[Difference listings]
★ ★ ★

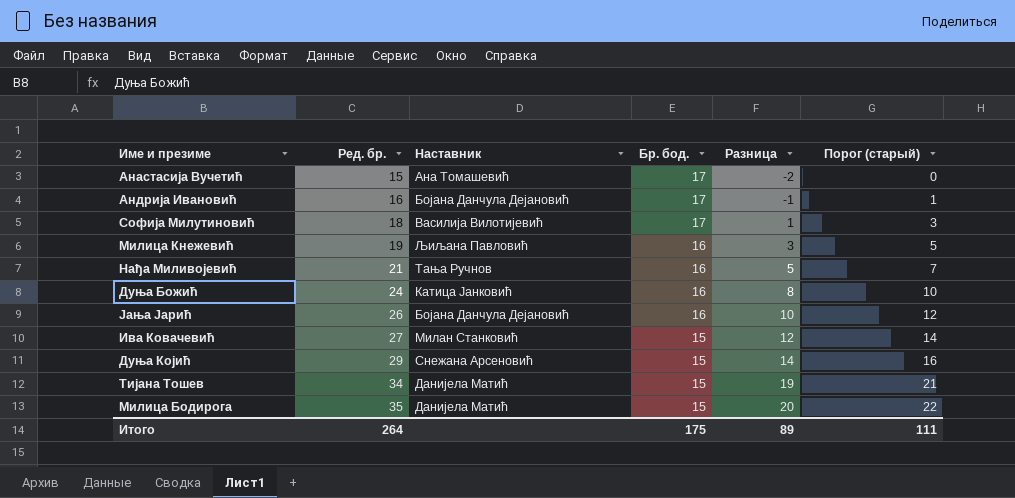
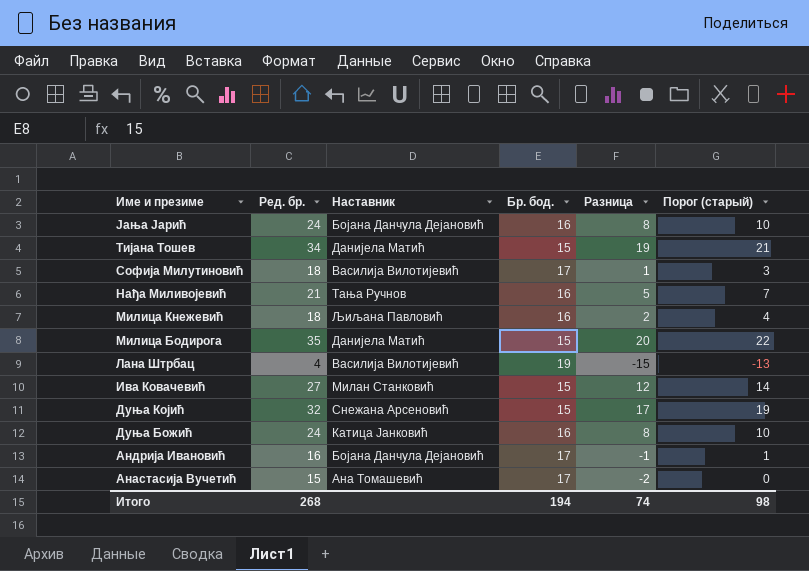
row order: Ред. бр. ascending -> Име и презиме descending
Јања Јарић | Ред. бр.: 26 -> 24
Јања Јарић | Разница: 10 -> 8
Јања Јарић | Порог (старый): 12 -> 10
Милица Кнежевић | Ред. бр.: 19 -> 18
Милица Кнежевић | Разница: 3 -> 2
Милица Кнежевић | Порог (старый): 5 -> 4
row Лана Штрбац: none -> 4 | Василија Вилотијевић | 19 | -15 | -13
Дуња Којић | Ред. бр.: 29 -> 32
Дуња Којић | Разница: 14 -> 17
Дуња Којић | Порог (старый): 16 -> 19
Итого | Ред. бр.: 264 -> 268
Итого | Бр. бод.: 175 -> 194
Итого | Разница: 89 -> 74
Итого | Порог (старый): 111 -> 98

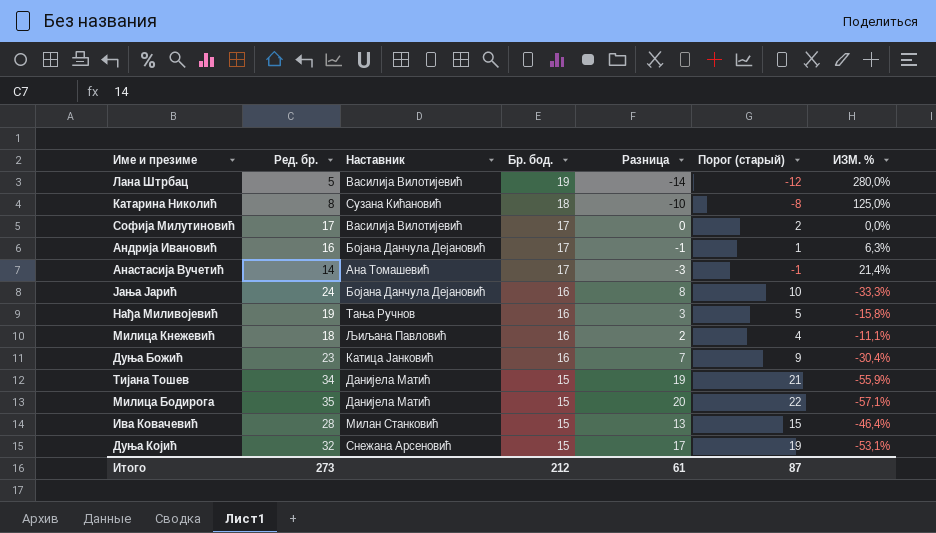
row order: Име и презиме descending -> Бр. бод. descending
column ИЗМ. % | formula: none -> ([Бр. бод.] - [Ред. бр.]) / [Ред. бр.]
Лана Штрбац | Ред. бр.: 4 -> 5
Лана Штрбац | Разница: -15 -> -14
Лана Штрбац | Порог (старый): -13 -> -12
row Катарина Николић: none -> 8 | Сузана Кићановић | 18 | -10 | -8 | 125,0%
Софија Милутиновић | Ред. бр.: 18 -> 17
Софија Милутиновић | Разница: 1 -> 0
Софија Милутиновић | Порог (старый): 3 -> 2
Анастасија Вучетић | Ред. бр.: 15 -> 14
Анастасија Вучетић | Разница: -2 -> -3
Анастасија Вучетић | Порог (старый): 0 -> -1
Нађа Миливојевић | Ред. бр.: 21 -> 19
Нађа Миливојевић | Разница: 5 -> 3
Нађа Миливојевић | Порог (старый): 7 -> 5
Дуња Божић | Ред. бр.: 24 -> 23
Дуња Божић | Разница: 8 -> 7
Дуња Божић | Порог (старый): 10 -> 9
Ива Ковачевић | Ред. бр.: 27 -> 28
Ива Ковачевић | Разница: 12 -> 13
Ива Ковачевић | Порог (старый): 14 -> 15
Итого | Ред. бр.: 268 -> 273
Итого | Бр. бод.: 194 -> 212
Итого | Разница: 74 -> 61
Итого | Порог (старый): 98 -> 87

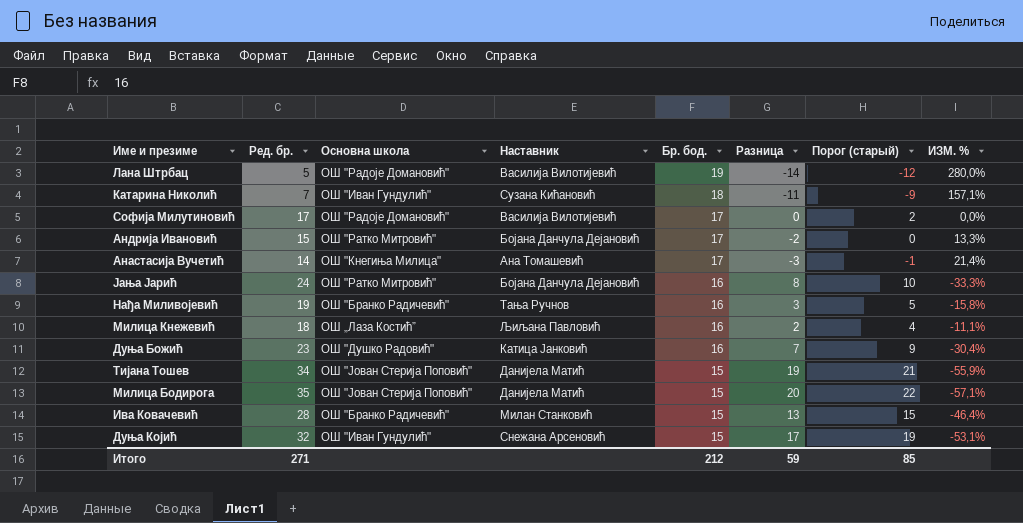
column Основна школа | position: none -> 3
Катарина Николић | Ред. бр.: 8 -> 7
Катарина Николић | Разница: -10 -> -11
Катарина Николић | Порог (старый): -8 -> -9
Катарина Николић | ИЗМ. %: 125,0% -> 157,1%
Андрија Ивановић | Ред. бр.: 16 -> 15
Андрија Ивановић | Разница: -1 -> -2
Андрија Ивановић | Порог (старый): 1 -> 0
Андрија Ивановић | ИЗМ. %: 6,3% -> 13,3%
Итого | Ред. бр.: 273 -> 271
Итого | Разница: 61 -> 59
Итого | Порог (старый): 87 -> 85

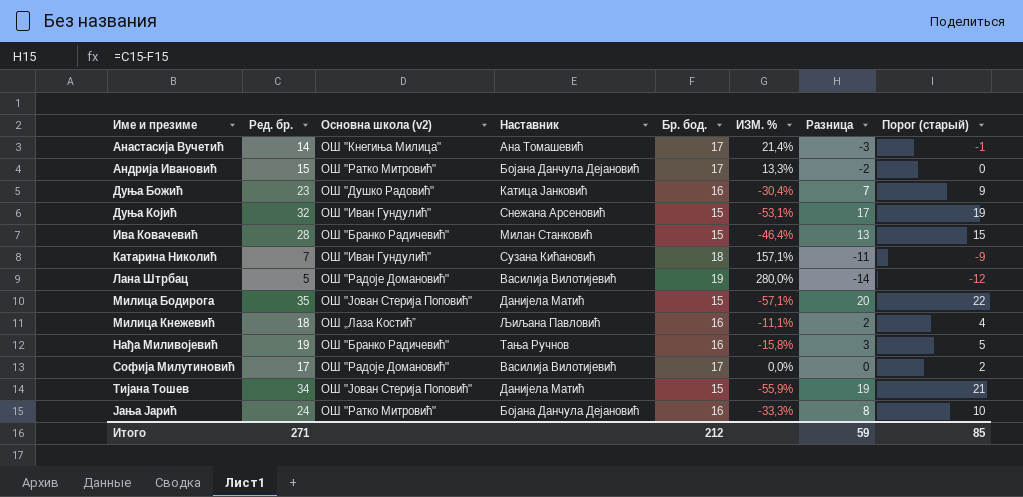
row order: Бр. бод. descending -> Име и презиме ascending
column name: Основна школа -> Основна школа (v2)
column ИЗМ. % | position: 8 -> 6

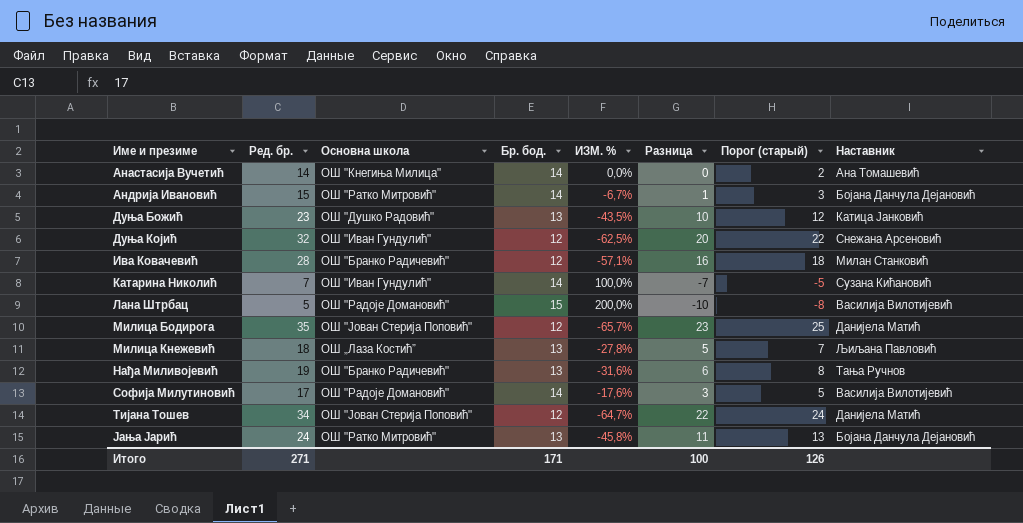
column name: Основна школа (v2) -> Основна школа
column Наставник | position: 4 -> 8
Анастасија Вучетић | Бр. бод.: 17 -> 14
Анастасија Вучетић | ИЗМ. %: 21,4% -> 0,0%
Анастасија Вучетић | Разница: -3 -> 0
Анастасија Вучетић | Порог (старый): -1 -> 2
Андрија Ивановић | Бр. бод.: 17 -> 14
Андрија Ивановић | ИЗМ. %: 13,3% -> -6,7%
Андрија Ивановић | Разница: -2 -> 1
Андрија Ивановић | Порог (старый): 0 -> 3
Дуња Божић | Бр. бод.: 16 -> 13
Дуња Божић | ИЗМ. %: -30,4% -> -43,5%
Дуња Божић | Разница: 7 -> 10
Дуња Божић | Порог (старый): 9 -> 12
Дуња Којић | Бр. бод.: 15 -> 12
Дуња Којић | ИЗМ. %: -53,1% -> -62,5%
Дуња Којић | Разница: 17 -> 20
Дуња Којић | Порог (старый): 19 -> 22
Ива Ковачевић | Бр. бод.: 15 -> 12
Ива Ковачевић | ИЗМ. %: -46,4% -> -57,1%
Ива Ковачевић | Разница: 13 -> 16
Ива Ковачевић | Порог (старый): 15 -> 18
Катарина Николић | Бр. бод.: 18 -> 14
Катарина Николић | ИЗМ. %: 157,1% -> 100,0%
Катарина Николић | Разница: -11 -> -7
Катарина Николић | Порог (старый): -9 -> -5
Лана Штрбац | Бр. бод.: 19 -> 15
Лана Штрбац | ИЗМ. %: 280,0% -> 200,0%
Лана Штрбац | Разница: -14 -> -10
Лана Штрбац | Порог (старый): -12 -> -8
Милица Бодирога | Бр. бод.: 15 -> 12
Милица Бодирога | ИЗМ. %: -57,1% -> -65,7%
Милица Бодирога | Разница: 20 -> 23
Милица Бодирога | Порог (старый): 22 -> 25
Милица Кнежевић | Бр. бод.: 16 -> 13
Милица Кнежевић | ИЗМ. %: -11,1% -> -27,8%
Милица Кнежевић | Разница: 2 -> 5
Милица Кнежевић | Порог (старый): 4 -> 7
Нађа Миливојевић | Бр. бод.: 16 -> 13
Нађа Миливојевић | ИЗМ. %: -15,8% -> -31,6%
Нађа Миливојевић | Разница: 3 -> 6
Нађа Миливојевић | Порог (старый): 5 -> 8
Софија Милутиновић | Бр. бод.: 17 -> 14
Софија Милутиновић | ИЗМ. %: 0,0% -> -17,6%
Софија Милутиновић | Разница: 0 -> 3
Софија Милутиновић | Порог (старый): 2 -> 5
Тијана Тошев | Бр. бод.: 15 -> 12
Тијана Тошев | ИЗМ. %: -55,9% -> -64,7%
Тијана Тошев | Разница: 19 -> 22
Тијана Тошев | Порог (старый): 21 -> 24
Јања Јарић | Бр. бод.: 16 -> 13
Јања Јарић | ИЗМ. %: -33,3% -> -45,8%
Јања Јарић | Разница: 8 -> 11
Јања Јарић | Порог (старый): 10 -> 13
Итого | Бр. бод.: 212 -> 171
Итого | Разница: 59 -> 100
Итого | Порог (старый): 85 -> 126

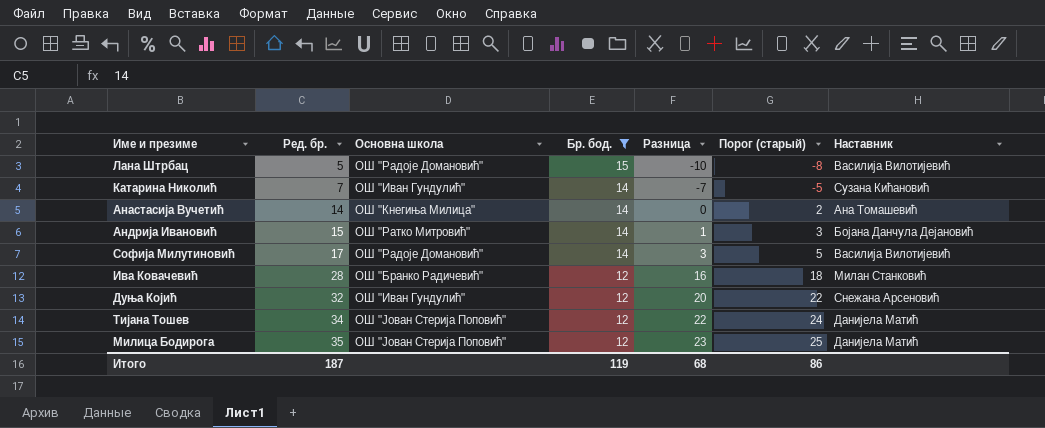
filter: none -> Бр. бод. != 13
row order: Име и презиме ascending -> Ред. бр. ascending
column ИЗМ. % | formula: ([Бр. бод.] - [Ред. бр.]) / [Ред. бр.] -> none
Итого | Ред. бр.: 271 -> 187
Итого | Бр. бод.: 171 -> 119
Итого | Разница: 100 -> 68
Итого | Порог (старый): 126 -> 86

★ ★ ★

THE PROBLEM
Skip every picture, and restate word for word only the lines above from the line containing "Итого | Ред. бр.: 268 -> 273" to the line containing "Милица Бодирога | Порог (старый): 22 -> 25", both of them included.

ANSWER SPACE
Итого | Ред. бр.: 268 -> 273
Итого | Бр. бод.: 194 -> 212
Итого | Разница: 74 -> 61
Итого | Порог (старый): 98 -> 87

column Основна школа | position: none -> 3
Катарина Николић | Ред. бр.: 8 -> 7
Катарина Николић | Разница: -10 -> -11
Катарина Николић | Порог (старый): -8 -> -9
Катарина Николић | ИЗМ. %: 125,0% -> 157,1%
Андрија Ивановић | Ред. бр.: 16 -> 15
Андрија Ивановић | Разница: -1 -> -2
Андрија Ивановић | Порог (старый): 1 -> 0
Андрија Ивановић | ИЗМ. %: 6,3% -> 13,3%
Итого | Ред. бр.: 273 -> 271
Итого | Разница: 61 -> 59
Итого | Порог (старый): 87 -> 85

row order: Бр. бод. descending -> Име и презиме ascending
column name: Основна школа -> Основна школа (v2)
column ИЗМ. % | position: 8 -> 6

column name: Основна школа (v2) -> Основна школа
column Наставник | position: 4 -> 8
Анастасија Вучетић | Бр. бод.: 17 -> 14
Анастасија Вучетић | ИЗМ. %: 21,4% -> 0,0%
Анастасија Вучетић | Разница: -3 -> 0
Анастасија Вучетић | Порог (старый): -1 -> 2
Андрија Ивановић | Бр. бод.: 17 -> 14
Андрија Ивановић | ИЗМ. %: 13,3% -> -6,7%
Андрија Ивановић | Разница: -2 -> 1
Андрија Ивановић | Порог (старый): 0 -> 3
Дуња Божић | Бр. бод.: 16 -> 13
Дуња Божић | ИЗМ. %: -30,4% -> -43,5%
Дуња Божић | Разница: 7 -> 10
Дуња Божић | Порог (старый): 9 -> 12
Дуња Којић | Бр. бод.: 15 -> 12
Дуња Којић | ИЗМ. %: -53,1% -> -62,5%
Дуња Којић | Разница: 17 -> 20
Дуња Којић | Порог (старый): 19 -> 22
Ива Ковачевић | Бр. бод.: 15 -> 12
Ива Ковачевић | ИЗМ. %: -46,4% -> -57,1%
Ива Ковачевић | Разница: 13 -> 16
Ива Ковачевић | Порог (старый): 15 -> 18
Катарина Николић | Бр. бод.: 18 -> 14
Катарина Николић | ИЗМ. %: 157,1% -> 100,0%
Катарина Николић | Разница: -11 -> -7
Катарина Николић | Порог (старый): -9 -> -5
Лана Штрбац | Бр. бод.: 19 -> 15
Лана Штрбац | ИЗМ. %: 280,0% -> 200,0%
Лана Штрбац | Разница: -14 -> -10
Лана Штрбац | Порог (старый): -12 -> -8
Милица Бодирога | Бр. бод.: 15 -> 12
Милица Бодирога | ИЗМ. %: -57,1% -> -65,7%
Милица Бодирога | Разница: 20 -> 23
Милица Бодирога | Порог (старый): 22 -> 25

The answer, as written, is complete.